Cell-level Excel errors are values. =1/0 should return an error value such as #DIV/0!; it should not be treated as a process, Python, or JS exception. Host-side failures, such as invalid workbook bytes or a missing file, are reported through the surface-specific error path.

Evaluating against a loaded workbook (v0.9.4)

The examples above always evaluate in a fresh, disposable formula context: there is no workbook, so cell references, defined names, and ROW() / COLUMN() have nothing to resolve against. Formulon 0.9.4 adds evaluateFormulaText (and its conditional-formatting counterpart, evaluateConditionalFormula) so you can evaluate formula text as if it were entered at a specific cell of an already-loaded workbook, without changing anything in it.

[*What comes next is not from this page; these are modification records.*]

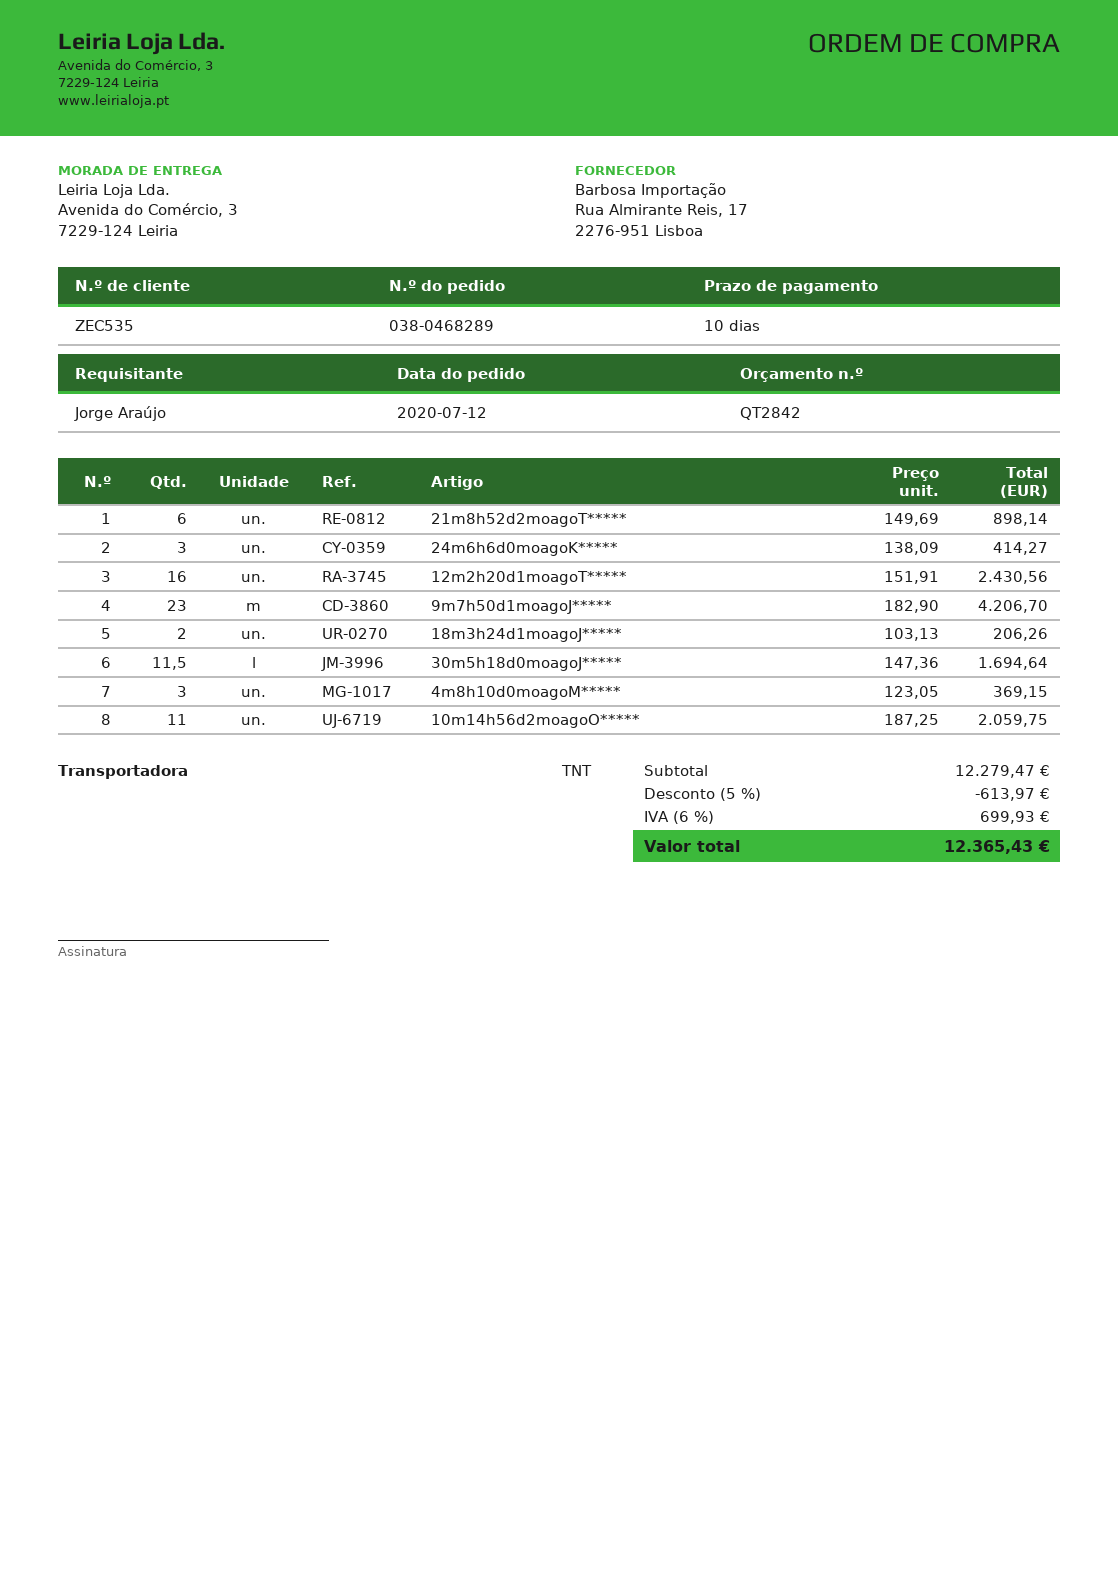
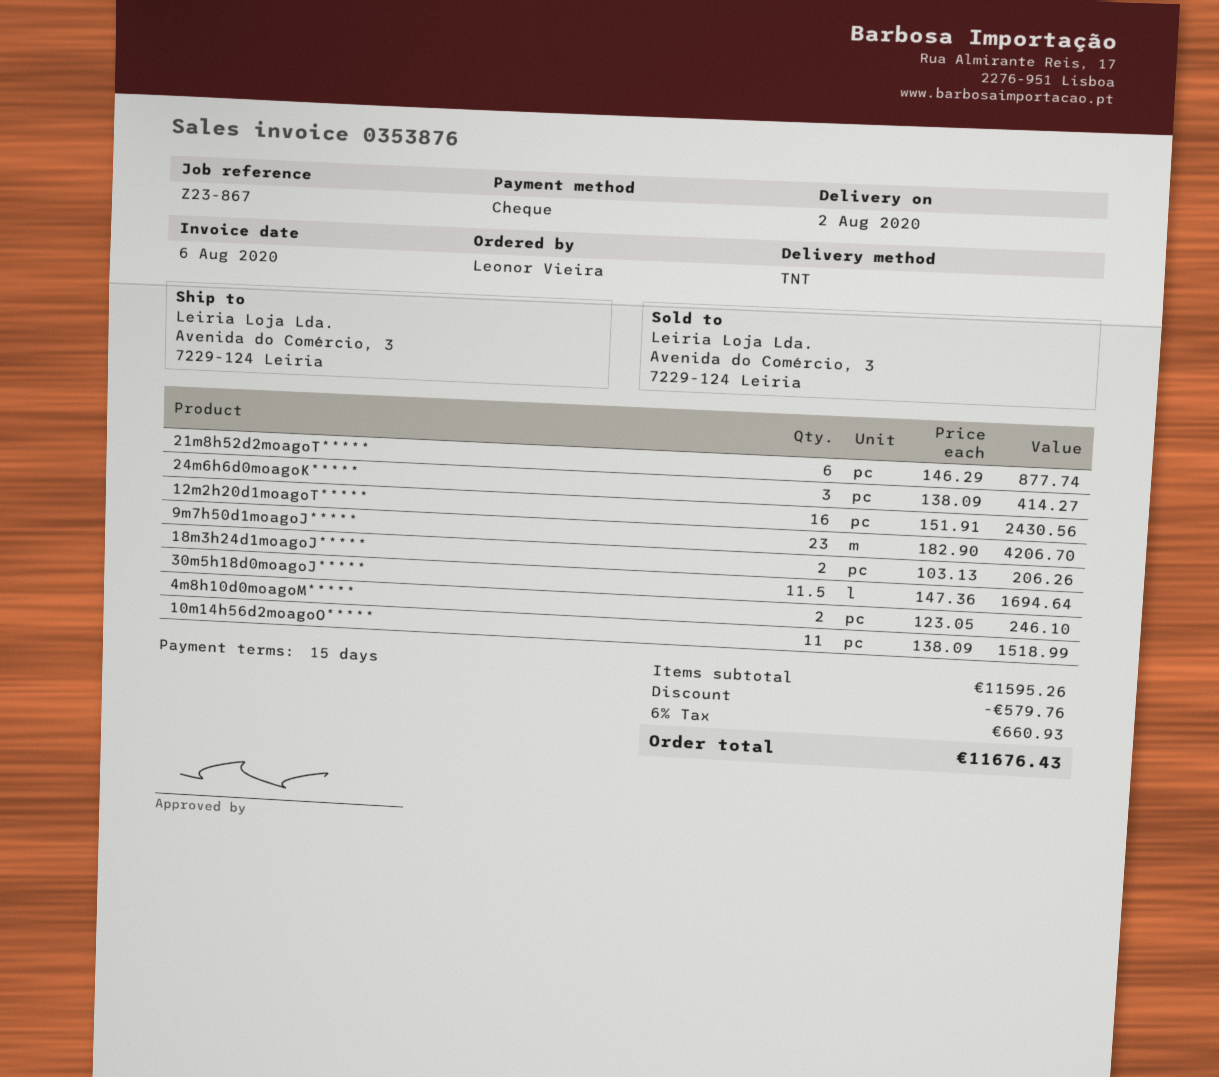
payment terms: 10 days -> 15 days
ordered by: Jorge Araújo -> Leonor Vieira
21m8h52d2moagoT*****: 6 x 149.69 = 898.14 -> 6 x 146.29 = 877.74
4m8h10d0moagoM*****: 3 x 123.05 = 369.15 -> 2 x 123.05 = 246.10
10m14h56d2moagoO*****: 11 x 187.25 = 2059.75 -> 11 x 138.09 = 1518.99
subtotal: 12279.47 -> 11595.26
discount: 613.97 -> 579.76
tax: 6% = 699.93 -> 6% = 660.93
total: 12365.43 -> 11676.43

Read-only, and scalar-only

evaluateFormulaText / evaluateConditionalFormula never mutate the workbook and never join the dependency graph — a self-reference reads the target cell's cached value instead of raising #REF!. Array and spill results are reduced to their top-left element; this is a deliberate Phase 1 API shape, not Excel's implicit-intersection or spill behavior. See Dynamic arrays for how spilling actually works.

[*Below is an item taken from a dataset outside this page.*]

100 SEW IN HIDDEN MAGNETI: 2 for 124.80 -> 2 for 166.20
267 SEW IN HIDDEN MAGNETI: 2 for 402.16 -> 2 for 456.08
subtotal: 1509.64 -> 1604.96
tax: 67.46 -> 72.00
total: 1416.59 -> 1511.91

Whole-array variant (v0.9.5)

When you want the entire spilled result rather than just the top-left element, v0.9.5 adds evaluateFormulaArray(sheet, row, col, formula) — same read-only, no-mutation, and self-reference caveats as evaluateFormulaText, but it returns the whole Array (EvalArrayResult) of a dynamic-array formula instead of reducing it. It is available on the Node addon, WASM, and C API, and — unlike the scalar variant — Python exposes it too as evaluate_formula_array(...).

JavaScript / WASM and Native Node

ts
import createFormulon, { ValueKind } from '@libraz/formulon'

const Module = await createFormulon()
const workbook = Module.Workbook.loadBytes(xlsxBytes)

try {
  if (!workbook.isValid()) {
    throw new Error(Module.lastErrorMessage())
  }

  // Evaluate as if `=B4*1.1` were entered at sheet 0, row 5, col 1 (B6) --
  // resolves against the workbook's live cells without writing anything.
  const preview = workbook.evaluateFormulaText(0, 5, 1, '=B4*1.1')
  if (!preview.status.ok) {
    throw new Error(preview.status.message)
  }

  if (preview.value.kind === ValueKind.Number) {
    console.log(preview.value.number)
  }
} finally {
  workbook.delete()
}

The Native Node package (packages/npm-native) exposes the identical evaluateFormulaText / evaluateConditionalFormula methods on the same Workbook shape; see Native Node integration.

Python gap

evaluateFormulaText / evaluateConditionalFormula are available in the C API, the Node addon, and WASM only. The Python binding does not expose a scalar equivalent yet: evaluate a fresh formula with formulon.eval_formula, or write the formula into a cell with set_formula and call recalc() when you need workbook context in Python. Python does have the whole-array variant evaluate_formula_array(...) as of v0.9.5.